I took four years of French in high school, Paris is on my bucket list, and I’ll eat as many croissants as Marcel and Stephanie of the local Fleur de Lys french shop can make, but at this year’s final, I was nevertheless rooting for Croatia instead of the “Les Bleus.” Croatia had never advanced so far; it featured several players who had been displaced as youth across Europe because of the Balkans War; and it was the second smallest country ever to advance to the finals. There’s even a connection to Los Alamos: Croatian President Kolinda Grabar-Kitarović graduated from Los Alamos High School in 1986 as a foreign exchange student and was in the skybox during the game near French President Macron, presumably representing both Croatia and Los Alamos, NM.

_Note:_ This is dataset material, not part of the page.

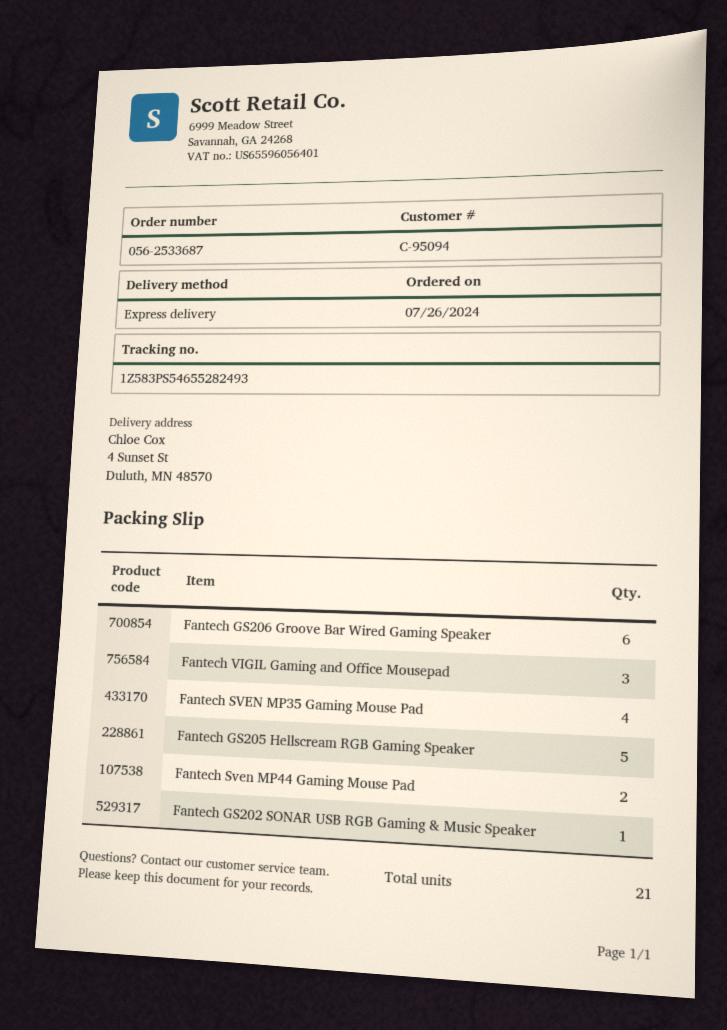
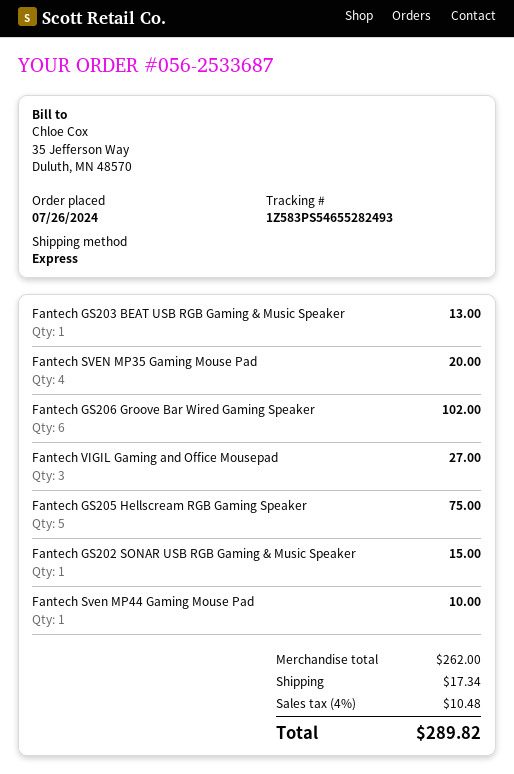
Fantech Sven MP44 Gaming Mouse Pad: 2 -> 1
Fantech GS203 BEAT USB RGB Gaming & Music Speaker: none -> 1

My fickle support for the game doesn’t qualify me to explain the game’s excitement, with its sometime slow pace, and sometime low, or nil, score (OK, I find it boring too sometimes). However, there are plenty of people, and I assure you, Marcel and Stephanie of Fleur de Lys, are two of them, who for the next few days can wax poetic about it all, after France’s win. Russia’s unlikely run to the semi-finals. Argentina’s heartbreak while led by the world’s best player. Germany’s sinking in the group stage. France’s slow crescendo of improvement toward a triumphant finish. But still, my favorite is Croatia’s spunky team, rising above a history of war and displacement, to reach the highest echelons of the game. How could one talk about anything else?
Unless it is the retelling of the unlikely, heroic, and immortal story of the very smallest country ever to reach, and even more miraculously win, the World Cup finals, which, if I recall correctly, occurred in 1930 against Argentina, and in 1950 against Brazil.